#### [Problem details]
Would you copy the lines below exactly and omit the images?

#### [Data to use]
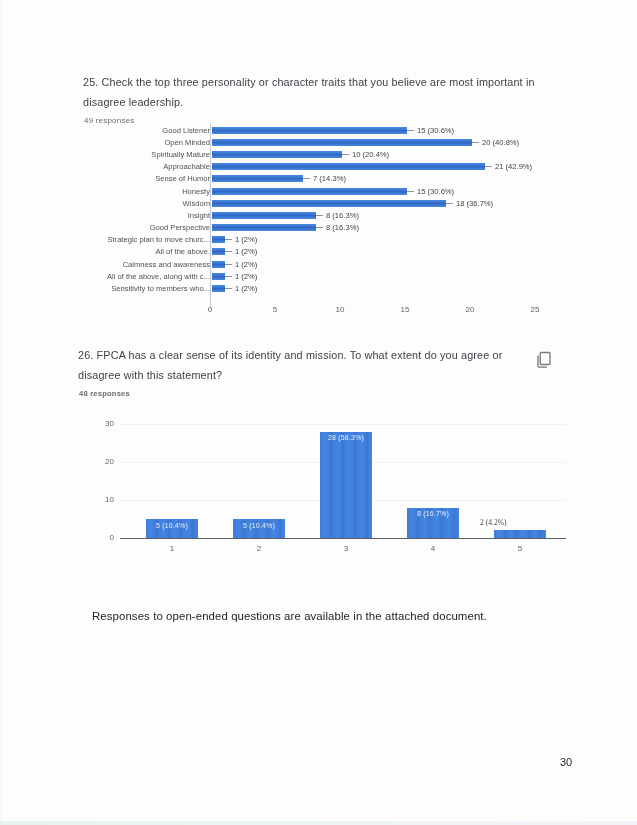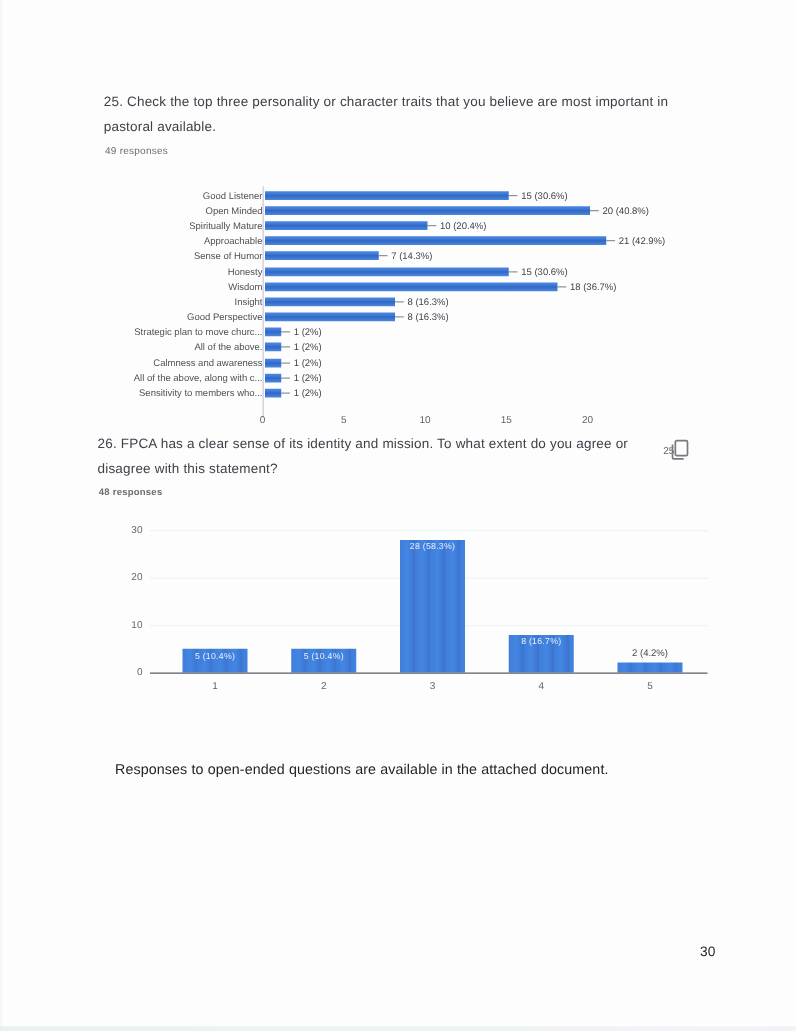"pastoral available." span { text: pastoral available -> disagree leadership }
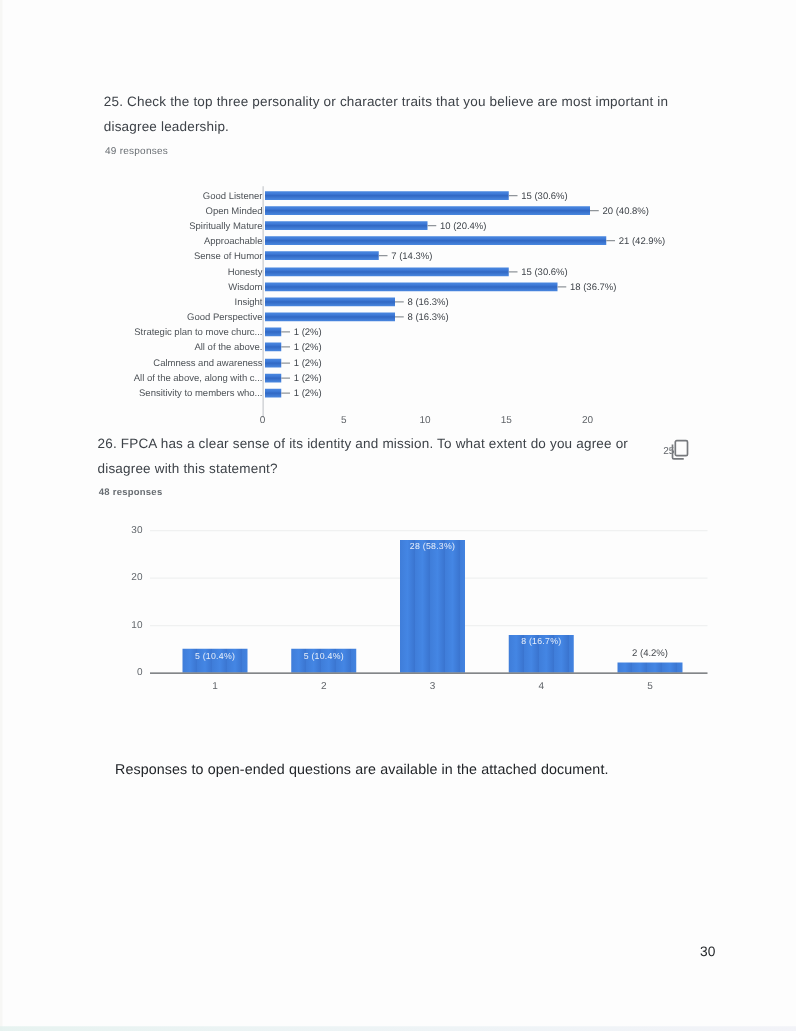"Good Listener" .chart-h { top: 150px -> 124px }
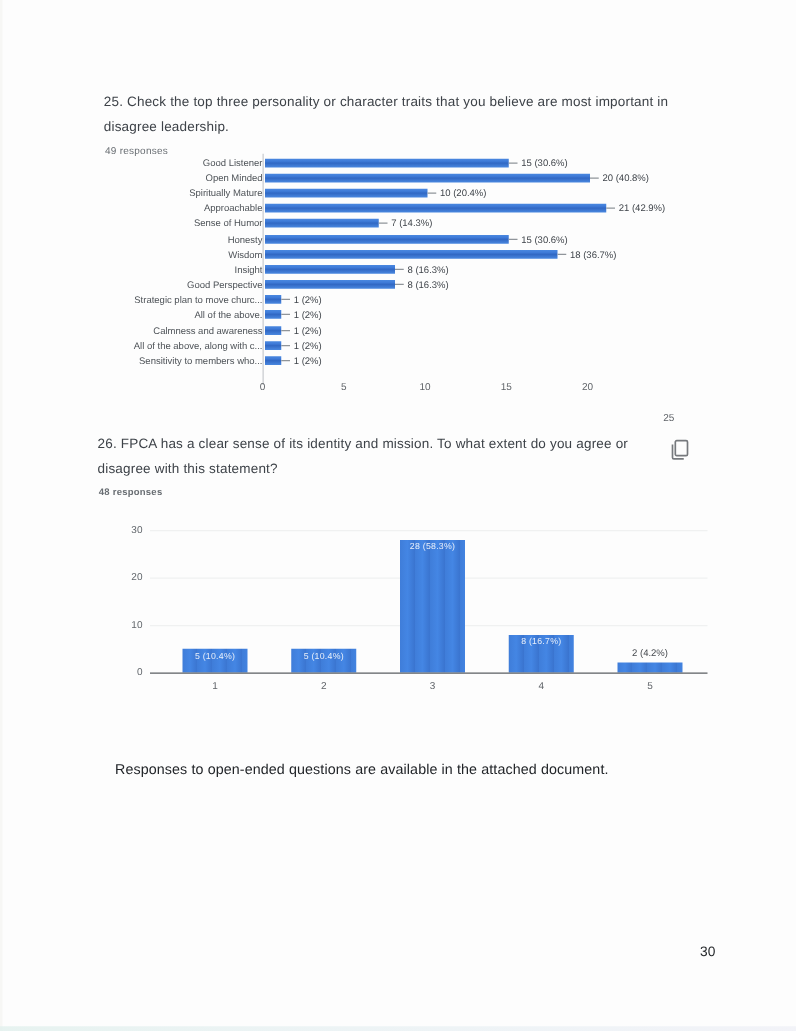"25" span.h-tick { margin-top: 25px -> none }
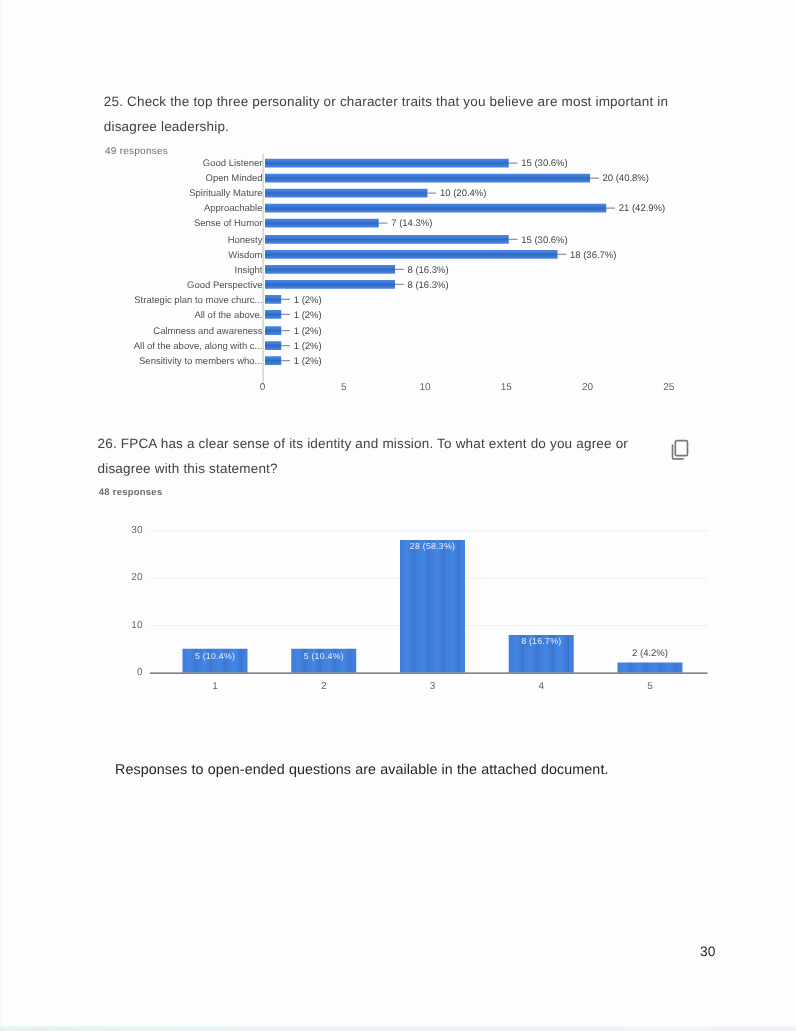"2 (4.2%)" .v-toplab { font-family: none -> Liberation Serif, serif; text-align: center -> left }
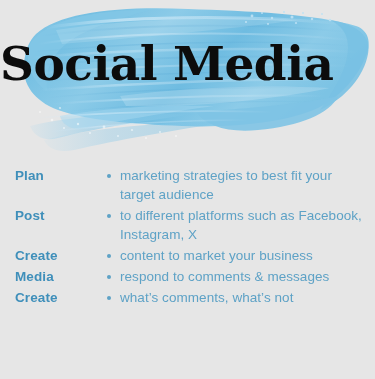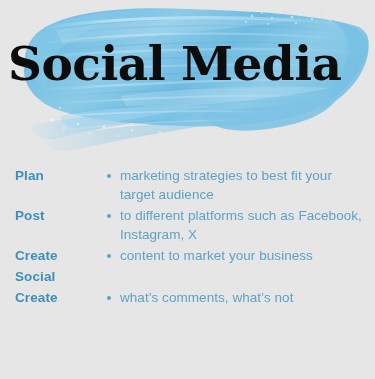"Social Media" .title { left: 8px -> 0 }
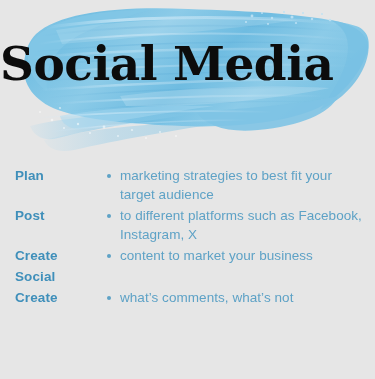"Social" div.label-cell { text: Social -> Media }
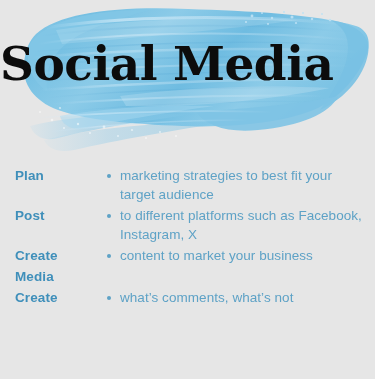"respond to comments & messages" div.bullet-cell { html: none -> <div> <span></span> <span>respond to comments &amp; messages</span> </div> }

#### [Exercise response]
"pastoral available." span { text: pastoral available -> disagree leadership }
"Good Listener" .chart-h { top: 150px -> 124px }
"25" span.h-tick { margin-top: 25px -> none }
"2 (4.2%)" .v-toplab { font-family: none -> Liberation Serif, serif; text-align: center -> left }
"Social Media" .title { left: 8px -> 0 }
"Social" div.label-cell { text: Social -> Media }
"respond to comments & messages" div.bullet-cell { html: none -> <div> <span></span> <span>respond to comments &amp; messages</span> </div> }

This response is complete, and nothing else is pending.